Masalah Kekurangan Siswa di Sekolah Negeri, Tantangan yang Harus Dihadapi
SMP Negeri 23 Kota Jambi menghadapi tantangan berat dalam tahun ajaran baru 2025/2026. Sejak awal penerimaan siswa, sekolah ini hanya menerima 17 murid baru dari kuota 256 yang disiapkan. Hal ini membuat suasana sekolah terasa sangat sepi dan tidak sesuai dengan harapan awal.
Kuota Terlalu Tinggi, Tapi Hanya Satu Kelas Terisi
Awalnya, SMP Negeri 23 Kota Jambi menyiapkan delapan ruang kelas untuk menerima 256 siswa. Namun, fakta yang terjadi jauh berbeda. Hanya satu kelas yang terisi dengan 17 siswa. Pelaksana Tugas (Plt) Kepala Sekolah, Fery, menjelaskan bahwa jumlah siswa tersebut masih di bawah minimal kebutuhan, yaitu 20 siswa per kelas. Meski begitu, pihak sekolah tetap berharap ada siswa tambahan yang masuk.
Fery menyebutkan bahwa alasan utama penurunan jumlah siswa adalah lokasi sekolah yang kurang strategis serta minimnya jumlah sekolah dasar di sekitar wilayah tersebut. Hal ini membuat animo masyarakat untuk mendaftarkan anaknya ke SMP Negeri 23 semakin menurun.

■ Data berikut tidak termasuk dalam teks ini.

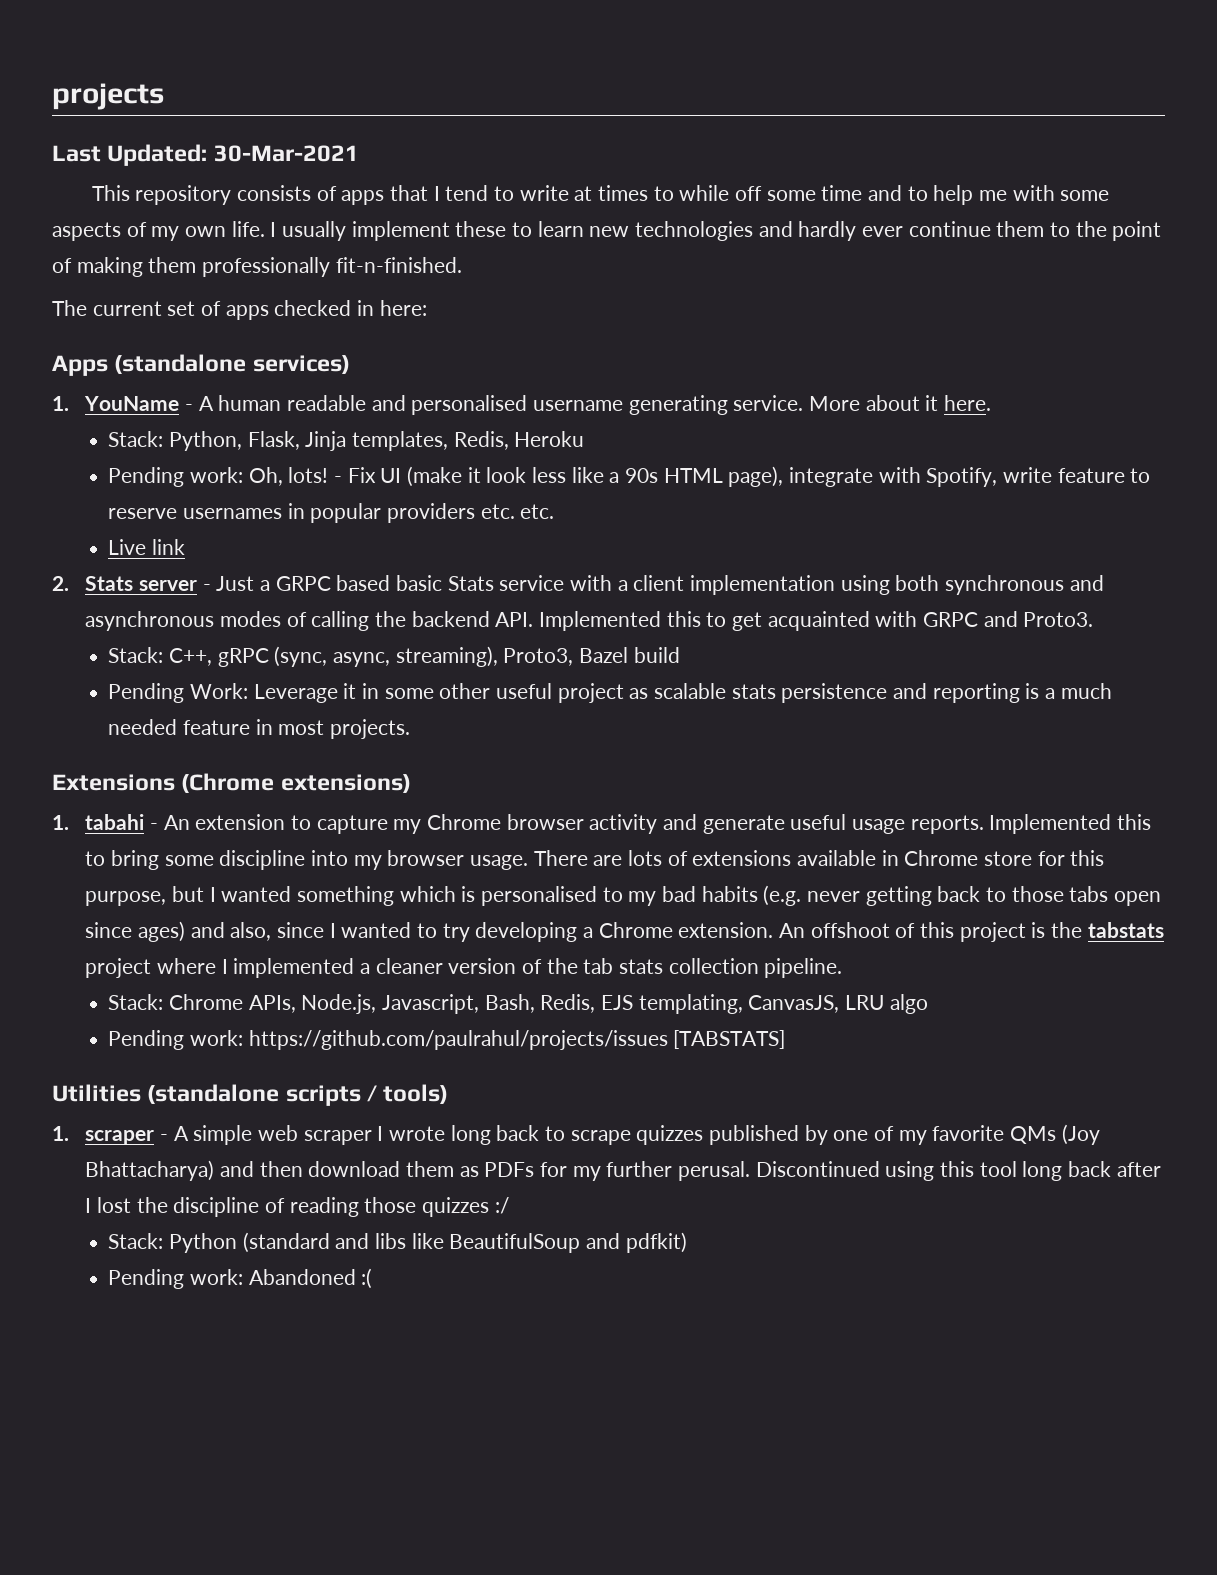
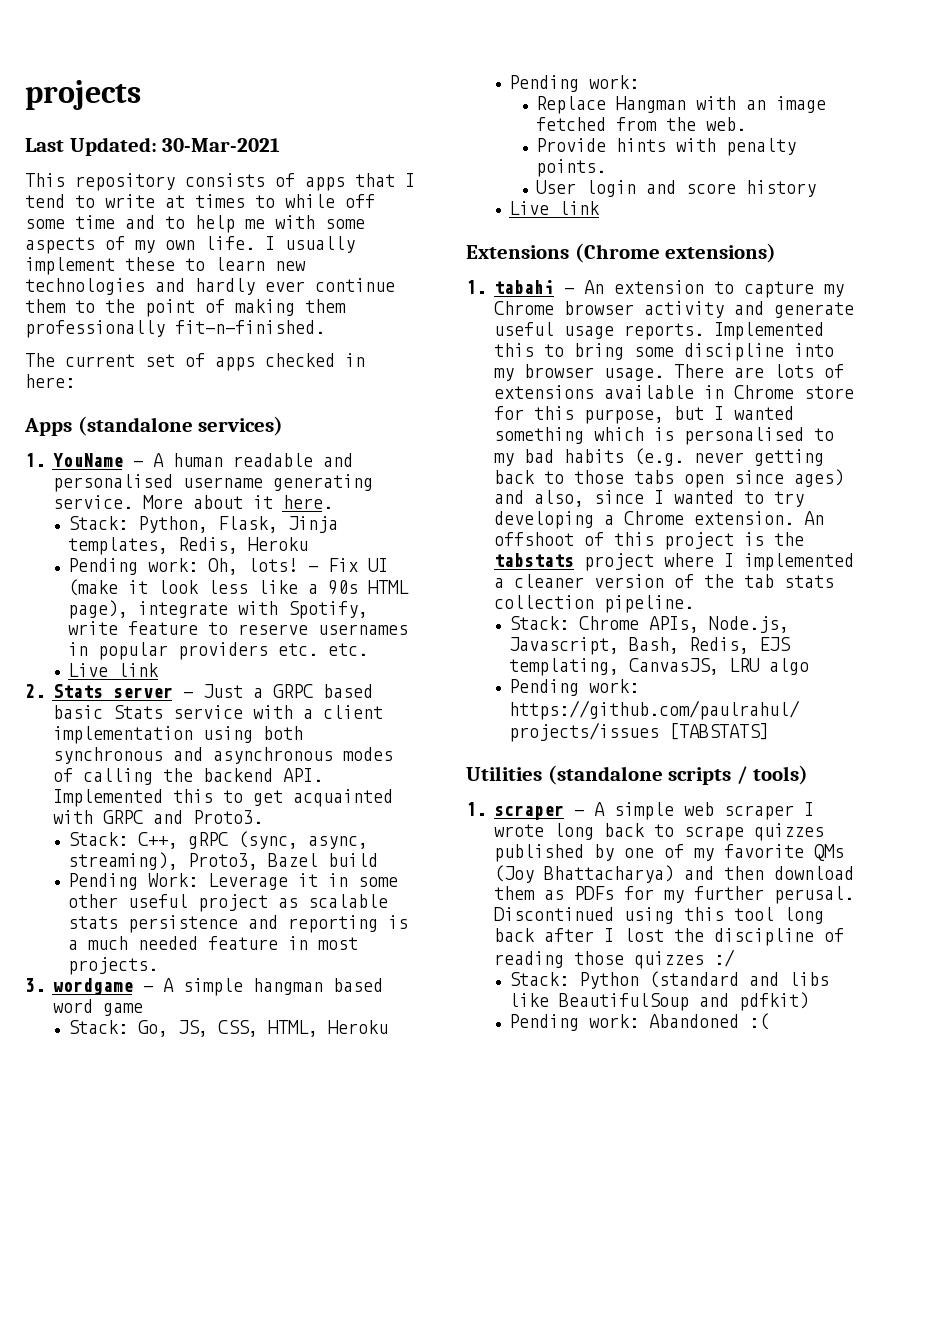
(411, 729) none -> [25,978,383,996] [52,999,143,1016] [68,1020,389,1037] [509,75,640,92] [536,96,827,114] [536,117,747,131] [536,138,797,156] [536,159,607,177] [536,180,817,197] [509,201,601,215] // 3. wordgame - A simple hangman based word game // Stack: Go, JS, CSS, HTML, Heroku // Pending work: // Replace Hangman with an image fetched from the web. // Provide hints with penalty points. // User login and score history // Live link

Situasi Kondusif Meskipun Jumlah Siswa Minim
Meski jumlah siswa sangat sedikit, suasana hari pertama sekolah tetap kondusif. Para siswa baru tampak serius mengikuti kegiatan belajar-mengajar. Guru-guru juga tetap berkomitmen memberikan pengajaran secara optimal dengan pendekatan yang lebih personal. Pihak sekolah berharap pemerintah setempat dapat memberikan perhatian khusus agar sekolah ini tetap bisa beroperasi dan memberikan layanan pendidikan yang layak bagi masyarakat.

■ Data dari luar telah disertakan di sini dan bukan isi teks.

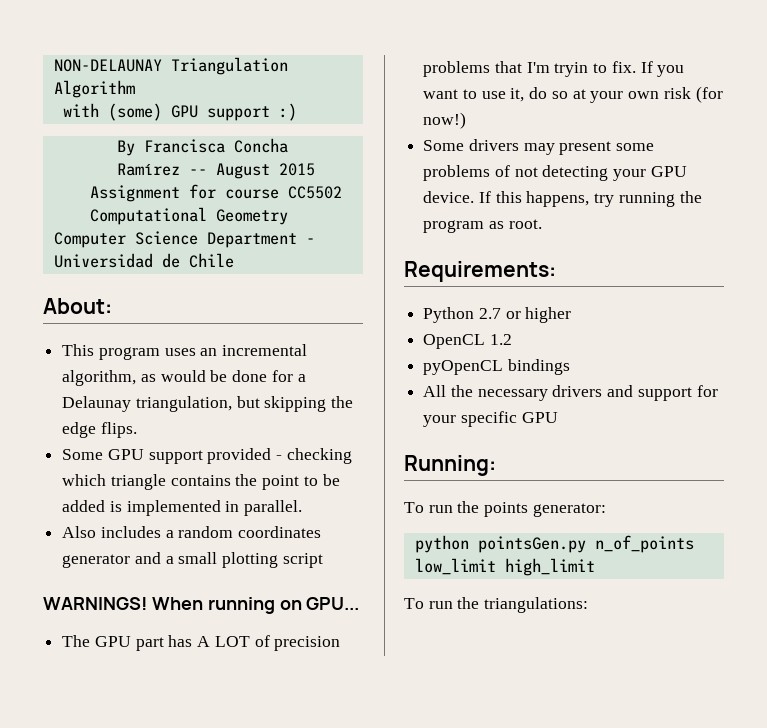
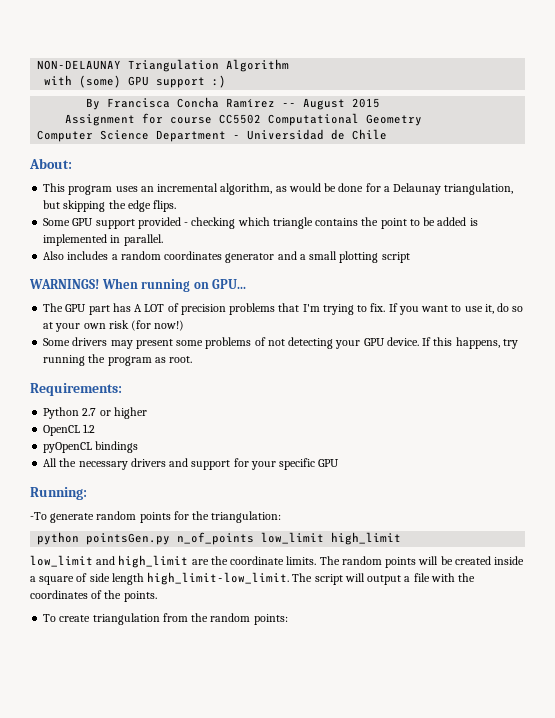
[554,62,589,77] tryin -> [322,304,354,315] trying
[404,501,606,517] To run the points generator: -> [30,511,282,523] -To generate random points for the triangulation:
[404,597,589,613] To run the triangulations: -> [30,555,525,568] [30,572,476,585] [30,590,157,602] [43,613,288,625] low_limit and high_limit are the coordinate limits. The random points will be created inside a square of side length high_limit-low_limit. The script will output a file with the coordinates of the points. // To create triangulation from the random points:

Sekolah di Ponorogo Juga Alami Kekurangan Siswa
Masalah serupa juga dialami oleh SDN Setono di Ponorogo, Jawa Timur. Tahun ajaran baru 2025/2026 menjadi tahun kedua berturut-turut sekolah ini tidak mendapatkan siswa baru. Plt Kepala SDN Setono, Suhadi, mengungkapkan bahwa tidak hanya tahun ini, namun juga tahun lalu tidak ada siswa yang mendaftar.
Menurut Suhadi, alasan utamanya adalah jumlah lulusan TK di sekitar daerah tersebut yang sangat sedikit. Selain itu, SDN Setono juga terkepung oleh banyak sekolah lain, baik negeri maupun swasta. Hal ini membuat masyarakat lebih memilih sekolah-sekolah yang dianggap lebih dekat atau memiliki reputasi lebih baik.
Lingkungan Sekolah yang Kosong dan Berdebu
Pantauan di lokasi menunjukkan bahwa tidak ada hiruk-pikuk seperti biasanya pada hari pertama sekolah. Hanya beberapa wali murid yang mengantarkan anaknya ke sekolah. Sementara ruang kelas I dan II terlihat kosong, bahkan banyak sarang laba-laba yang menandakan ruangan tersebut jarang digunakan.
Siswa-siswa yang ada dikumpulkan menjadi satu kelas. Mereka diperkenalkan dengan lingkungan sekolah dan mulai menjalani aktivitas belajar. Para guru juga menggunakan pakaian surjan sebagai bentuk dukungan terhadap himbauan Bupati Ponorogo dalam momentum Ponorogo Rikolo Semono.
Harapan Sekolah untuk Keberlanjutan Pendidikan
Meski menghadapi tantangan, sekolah-sekolah ini tetap berusaha memberikan layanan pendidikan yang berkualitas. Kualitas pendidikan tidak hanya ditentukan oleh jumlah siswa, tetapi juga oleh dedikasi para guru dan dukungan pemerintah yang berkelanjutan. Dengan semangat yang tak surut, mereka terus berupaya agar pendidikan di daerah tetap bisa diakses oleh seluruh masyarakat.